As a long-time veteran of the LMS space, I feel particularly bad for the Plateau customers. Plateau was a well-run, well-respected company in our space, known for solid design and technology. Making a bet on Plateau was a smart move, one that could be defended easily. No buyer could have foreseen the current mess – disintermediation of the performance solutions, winding down of on-premise solutions, and now the confusion of overlapping performance and LMS solutions from SAP. Not fun and certainly not deserved.
Summary
Consolidation itself isn’t bad, and even consolidation between talent management and HRIS isn’t bad by default, provided the integration leads to synergy, as in: 1+1 = 3. This consolidation feels more like 1+1 = 1.5 – at least from a customer perspective. As with all of these kinds of mergers, the devil is in the details – and the databases and the code lines and the platforms. And the more of all that you have, the more devils you find. I hope at some point we see more analyst focus on what this will mean for clients. Maybe it’s just too early and people haven’t fully wrapped their heads around it. I hope that’s it, because the focus on customers has been pretty light to date, which is all the more ironic given that this is supposedly the core business of this business.

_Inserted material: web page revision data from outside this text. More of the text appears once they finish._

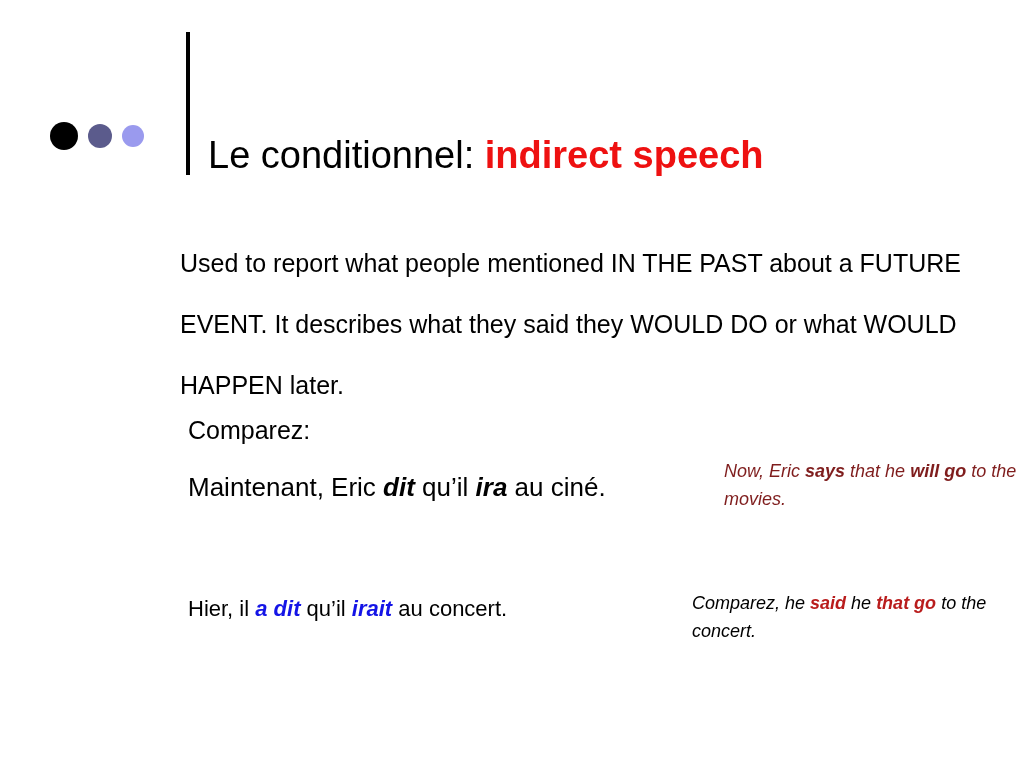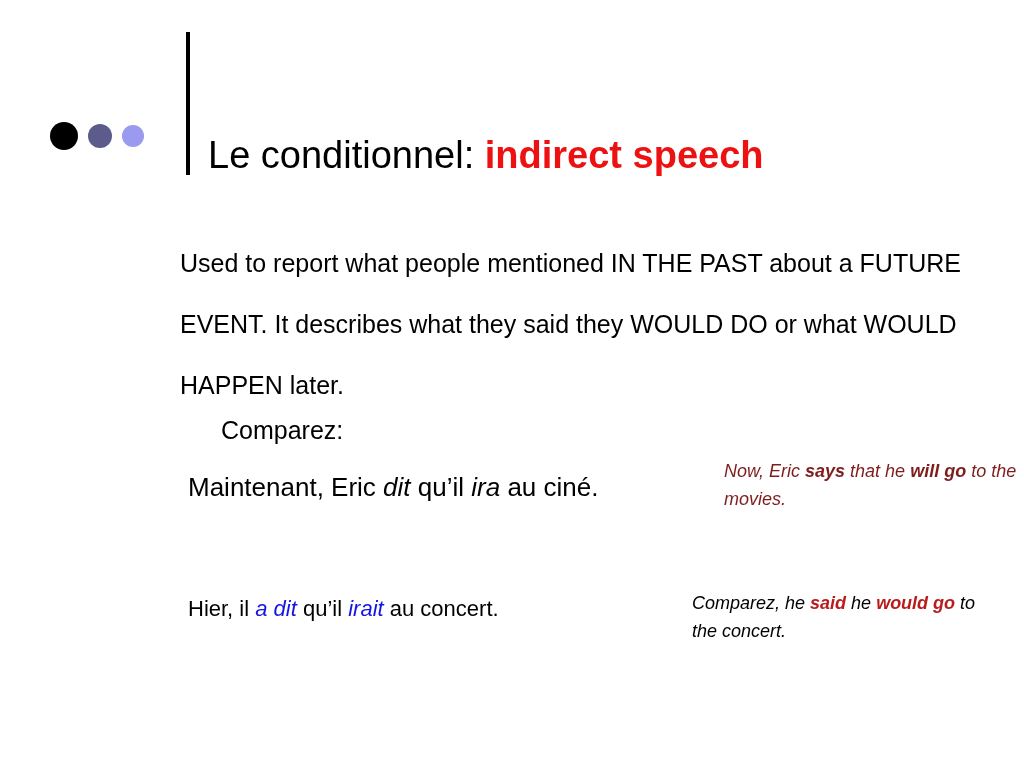--- a/index.html
+++ b/index.html
@@ -77,39 +77,38 @@
     line-height: 61px;
     color: #000000;
   }
 
   
   .comparez-label {
     position: absolute;
     left: 188px;
     top: 416px;
     font-size: 25px;
-    margin-left: 33px;
   }
 
   .fr-line-1 {
     position: absolute;
     left: 188px;
     top: 472px;
     font-size: 26px;
     white-space: nowrap;
   }
   .fr-line-2 {
     position: absolute;
     left: 188px;
     top: 596px;
     font-size: 22px;
     white-space: nowrap;
   }
   .bold-italic {
-    font-weight: normal;
+    font-weight: bold;
     font-style: italic;
   }
   .blue {
     color: #1414e6;
   }
 
   .en-line-1 {
     position: absolute;
     left: 724px;
     top: 458px;
@@ -164,14 +163,14 @@
 
 <div class="en-line-1">
   <span>Now, Eric </span><span class="bold">says</span><span> that he </span><span class="bold">will go</span><span> to the movies.</span>
 </div>
 
 <div class="fr-line-2">
   <span>Hier, il </span><span class="bold-italic blue">a dit</span><span> qu’il </span><span class="bold-italic blue">irait</span><span> au concert.</span>
 </div>
 
 <div class="en-line-2">
-  <span>Comparez, he </span><span class="blue-b">said</span><span> he </span><span class="blue-b">would go</span><span> to the concert.</span>
+  <span>Comparez, he </span><span class="blue-b">said</span><span> he </span><span class="blue-b">that go</span><span> to the concert.</span>
 </div>
 
 </body></html>

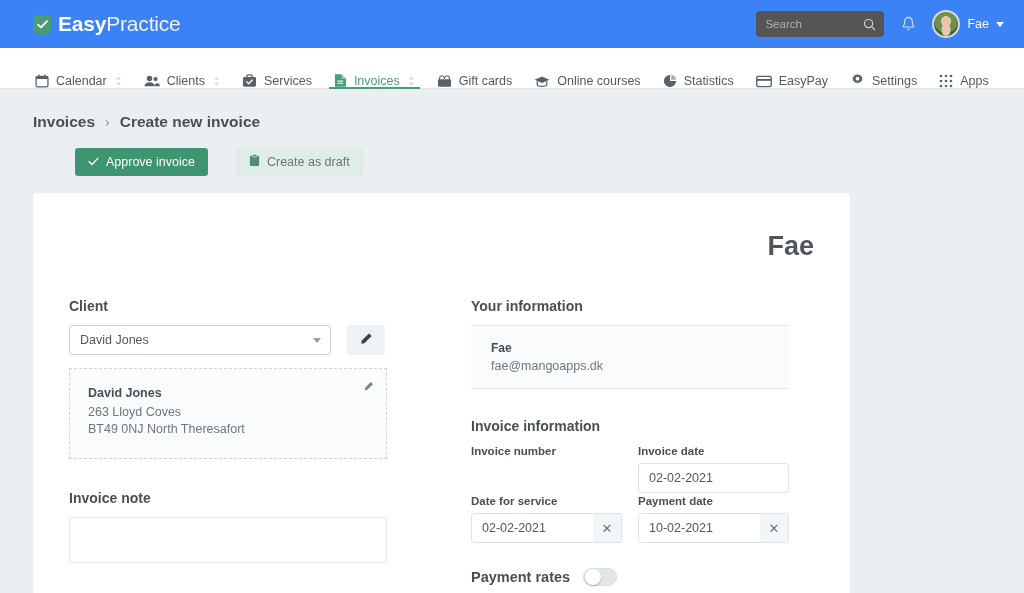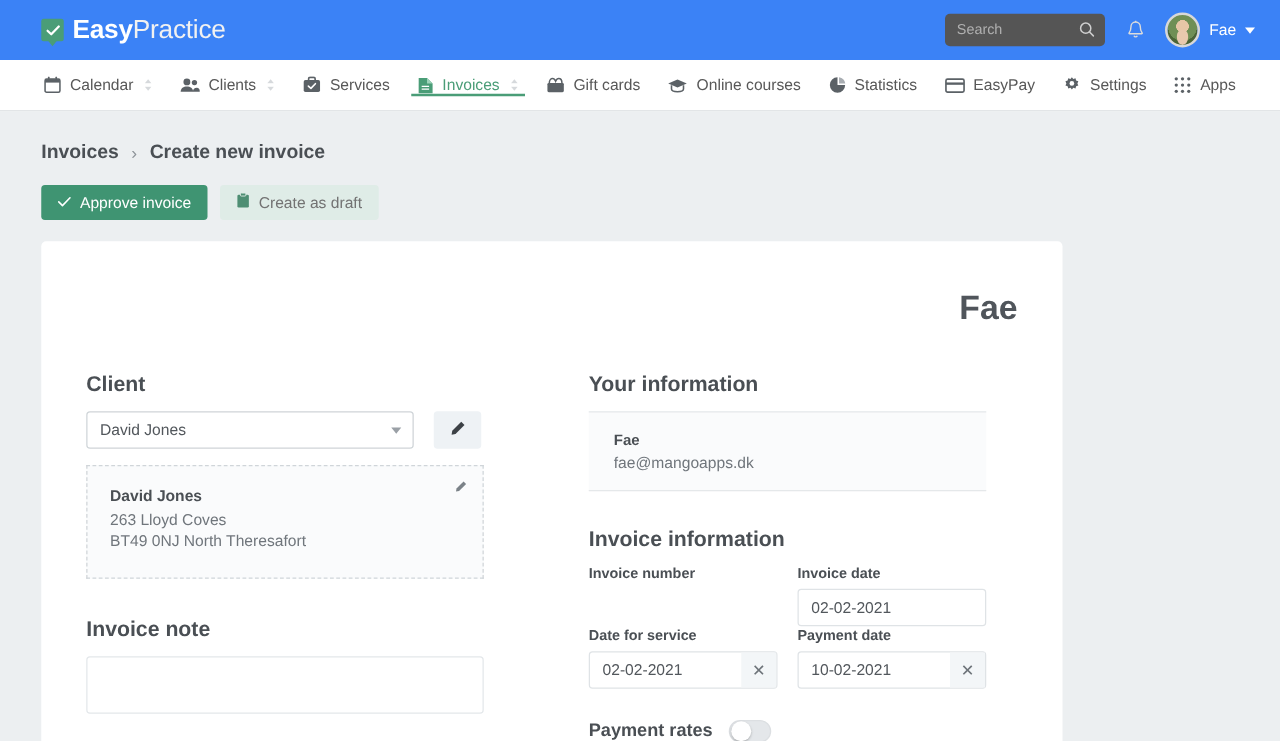--- a/index.html
+++ b/index.html
@@ -56,21 +56,21 @@
   }
   .user-name { color: #fff; font-size: 12.5px; }
   .caret-down {
     width: 0; height: 0; border-left: 4px solid transparent; border-right: 4px solid transparent;
     border-top: 5px solid #fff;
   }
 
   
   .navbar {
     height: 41px; background: #fff; border-bottom: 1px solid #e2e5e7;
-    display: flex; align-items: center; padding: 0 24px;
+    display: flex; align-items: flex-end; padding: 0 24px;
   }
   .nav-item {
     display: flex; align-items: center; gap: 7px; padding: 0 11px;
     font-size: 12.5px; color: #585858; cursor: pointer; position: relative;
   }
   .nav-item .ico { display: flex; align-items: center; }
   .nav-item.active { color: #4a9d77; }
   .nav-item.active::after {
     content: ""; position: absolute; left: 6px; right: 6px; bottom: -1px;
     height: 2px; background: #4a9d77;
@@ -78,41 +78,41 @@
   .sortchev { display: flex; flex-direction: column; gap: 2px; margin-left: 1px; opacity: .55; }
 
   
   .page { padding: 0 33px; }
   .breadcrumb {
     display: flex; align-items: center; gap: 10px;
     padding: 24px 0 0 0; font-size: 15.5px; font-weight: 700; color: #4a4f54;
   }
   .bc-sep { color: #8d9399; font-weight: 400; font-size: 14px; }
 
-  .actions { display: flex; gap: 10px; margin-top: 17px; }
+  .actions { display: flex; gap: 28px; margin-top: 17px; margin-left: 42px; }
   .btn {
     height: 28px; display: inline-flex; align-items: center; gap: 7px;
     padding: 0 13px; border-radius: 3px; font-size: 12.5px; cursor: pointer;
     border: 0; font-family: inherit;
   }
   .btn-primary { background: #3f9472; color: #fff; }
   .btn-ghost { background: #dfece7; color: #737373; }
 
   .card {
     margin-top: 17px; background: #fff; border-radius: 4px 4px 0 0;
     width: 817px; height: 406px; padding: 26px 36px 0 36px; position: relative;
     overflow: hidden;
   }
   .doc-title { text-align: right; font-size: 27px; font-weight: 700; color: #50555b; margin-top: 12px; }
 
   .cols { display: flex; gap: 84px; margin-top: 36px; }
   .col-left { width: 318px; }
   .col-right { width: 318px; }
 
-  .sec-title { font-size: 17px; font-weight: 700; color: #4a4f54; margin-bottom: 11px; }
+  .sec-title { font-size: 14px; font-weight: 700; color: #4a4f54; margin-bottom: 11px; }
 
   .select-row { display: flex; align-items: center; gap: 16px; }
   .select {
     width: 262px; height: 30px; border: 1px solid #cfd4d8; border-radius: 3px;
     display: flex; align-items: center; padding: 0 10px; font-size: 12.5px; color: #52575c;
     background: #fff; position: relative;
   }
   .select .sel-caret {
     position: absolute; right: 9px; width: 0; height: 0;
     border-left: 4px solid transparent; border-right: 4px solid transparent;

Consolidation may be inevitable in our space, but I, for one, hope that in this process, we start talking more about what this means to customers and users and less about company valuations, cloud, SaaS, and the CEO’s. I’d humbly submit that we need to pivot a bit in the way we analyze these sorts of transactions: the measure of success for any merger or consolidation shouldn’t be primarily share price or market share, but about people. How does this help customers hire better, onboard quicker, train faster, align deeper, plan longer… We need to be talking about customer’s needs: improved customer service, improved product offering and a better product. HRIS and talent management solutions are first and foremost about people problems, not technical ones. We’d serve ourselves and our industry better if we make them the subject of these conversations rather than the footnotes.